Google Professional Machine Learning Engineer
Updated on: 10-Oct-2025

You have trained a model on a dataset that required computationally expensive preprocessing operations. You need to execute the same preprocessing at prediction time. You deployed the model on Al Platform for high-throughput online prediction.
Which architecture should you use?

  1. · Validate the accuracy of the model that you trained on preprocessed data · Create a new model that uses the raw data and is available in real time · Deploy the new model onto Al Platform for online prediction
  2. · Send incoming prediction requests to a Pub/Sub topic
    · Transform the incoming data using a Dataflow job
    · Submit a prediction request to Al Platform using the transformed data · Write the predictions to an outbound Pub/Sub queue
  3. · Stream incoming prediction request data into Cloud Spanner · Create a view to abstract your preprocessing logic.
    · Query the view every second for new records
    · Submit a prediction request to Al Platform using the transformed data · Write the predictions to an outbound Pub/Sub queue.
  4. · Send incoming prediction requests to a Pub/Sub topic
    · Set up a Cloud Function that is triggered when messages are published to the Pub/Sub topic.
    · Implement your preprocessing logic in the Cloud Function · Submit a prediction request to Al Platform using the transformed data · Write the predictions to an outbound Pub/Sub queue

Answer(s): D

Explanation:

Option A is incorrect because creating a new model that uses the raw data and is available in real time would require retraining the model and deploying it again, which is not efficient or scalable. Option B is incorrect because using a Dataflow job to transform the incoming data would introduce unnecessary latency and complexity for online prediction, which requires fast and simple processing. Option C is incorrect because using Cloud Spanner to stream and query the incoming data would incur high costs and overhead for online prediction, which does not need a relational database. Option D is correct because using a Cloud Function to preprocess the data and submit a prediction request to Al Platform is a simple and scalable solution for online prediction, which leverages the serverless and event-driven features of Cloud Functions.

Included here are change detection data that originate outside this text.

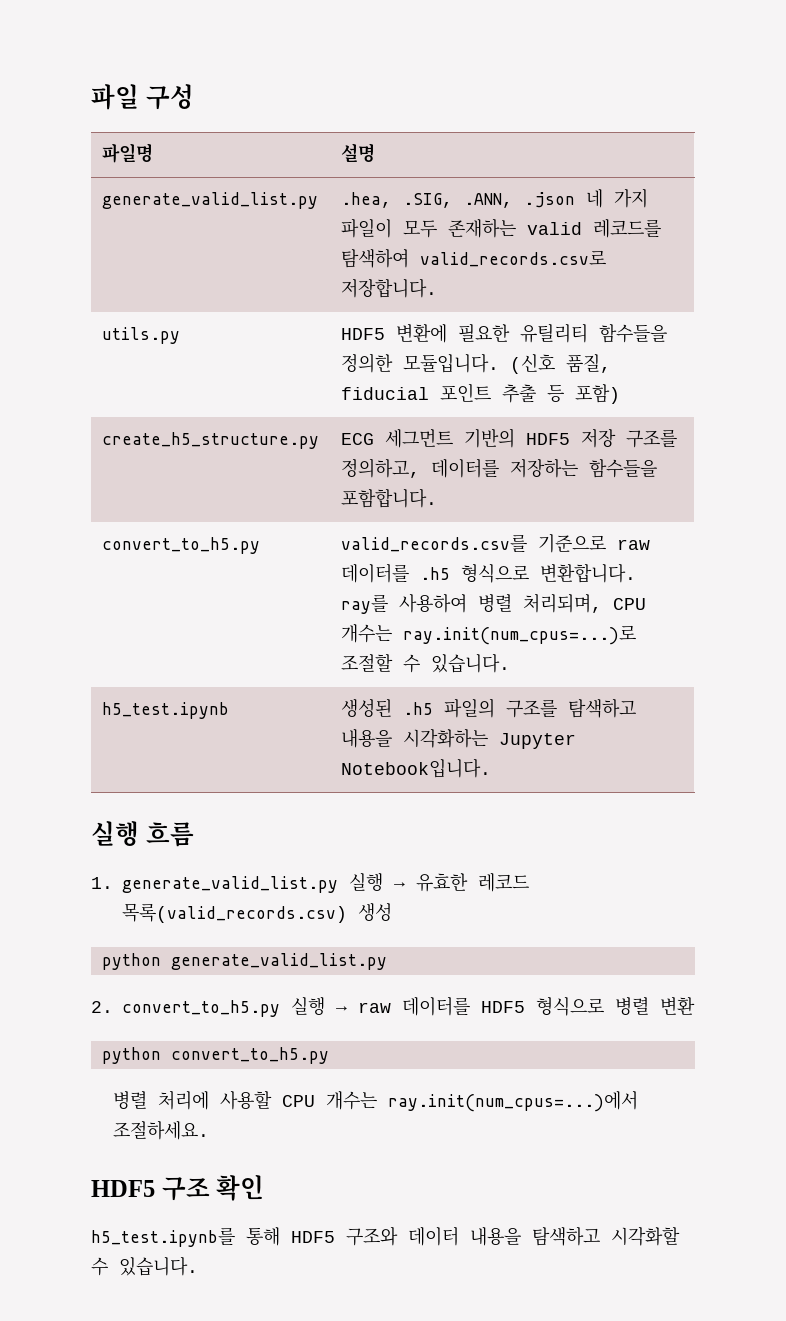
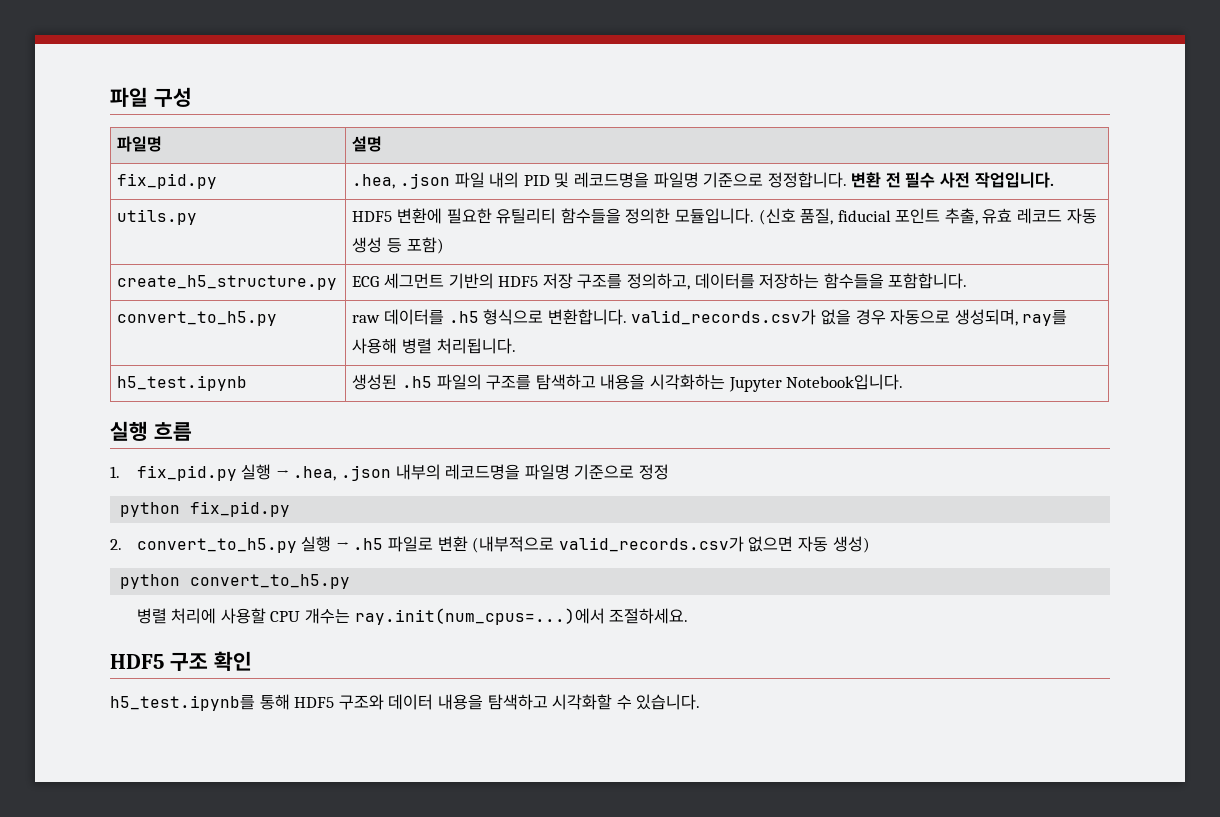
- generate_valid_list.py | .hea, .SIG, .ANN, .json 네 가지 파일이 모두 존재하는 valid 레코드를 탐색하여 valid_records.csv로 저장합니다.
+ fix_pid.py | .hea, .json 파일 내의 PID 및 레코드명을 파일명 기준으로 정정합니다. 변환 전 필수 사전 작업입니다.
- utils.py | HDF5 변환에 필요한 유틸리티 함수들을 정의한 모듈입니다. (신호 품질, fiducial 포인트 추출 등 포함)
+ utils.py | HDF5 변환에 필요한 유틸리티 함수들을 정의한 모듈입니다. (신호 품질, fiducial 포인트 추출, 유효 레코드 자동 생성 등 포함)
- convert_to_h5.py | valid_records.csv를 기준으로 raw 데이터를 .h5 형식으로 변환합니다. ray를 사용하여 병렬 처리되며, CPU 개수는 ray.init(num_cpus=...)로 조절할 수 있습니다.
+ convert_to_h5.py | raw 데이터를 .h5 형식으로 변환합니다. valid_records.csv가 없을 경우 자동으로 생성되며, ray를 사용해 병렬 처리됩니다.
- 1. generate_valid_list.py 실행 → 유효한 레코드 목록(valid_records.csv) 생성
- python generate_valid_list.py
+ 1. fix_pid.py 실행 → .hea, .json 내부의 레코드명을 파일명 기준으로 정정
+ python fix_pid.py
- 2. convert_to_h5.py 실행 → raw 데이터를 HDF5 형식으로 병렬 변환
+ 2. convert_to_h5.py 실행 → .h5 파일로 변환 (내부적으로 valid_records.csv가 없으면 자동 생성)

You are building a model to predict daily temperatures. You split the data randomly and then transformed the training and test datasets. Temperature data for model training is uploaded hourly. During testing, your model performed with 97% accuracy; however, after deploying to production, the model's accuracy dropped to 66%. How can you make your production model more accurate?

  1. Normalize the data for the training, and test datasets as two separate steps.
  2. Split the training and test data based on time rather than a random split to avoid leakage
  3. Add more data to your test set to ensure that you have a fair distribution and sample for testing
  4. Apply data transformations before splitting, and cross-validate to make sure that the transformations are applied to both the training and test sets.

Answer(s): B

Explanation:

When building a model to predict daily temperatures, it is important to split the training and test data based on time rather than a random split. This is because temperature data is likely to have temporal dependencies and patterns, such as seasonality, trends, and cycles. If the data is split randomly, there is a risk of data leakage, which occurs when information from the future is used to train or validate the model. Data leakage can lead to overfitting and unrealistic performance estimates, as the model may learn from data that it should not have access to. By splitting the data based on time, such as using the most recent data as the test set and the older data as the training set, the model can be evaluated on how well it can forecast future temperatures based on past data, which is the realistic scenario in production. Therefore, splitting the data based on time rather than a random split is the best way to make the production model more accurate.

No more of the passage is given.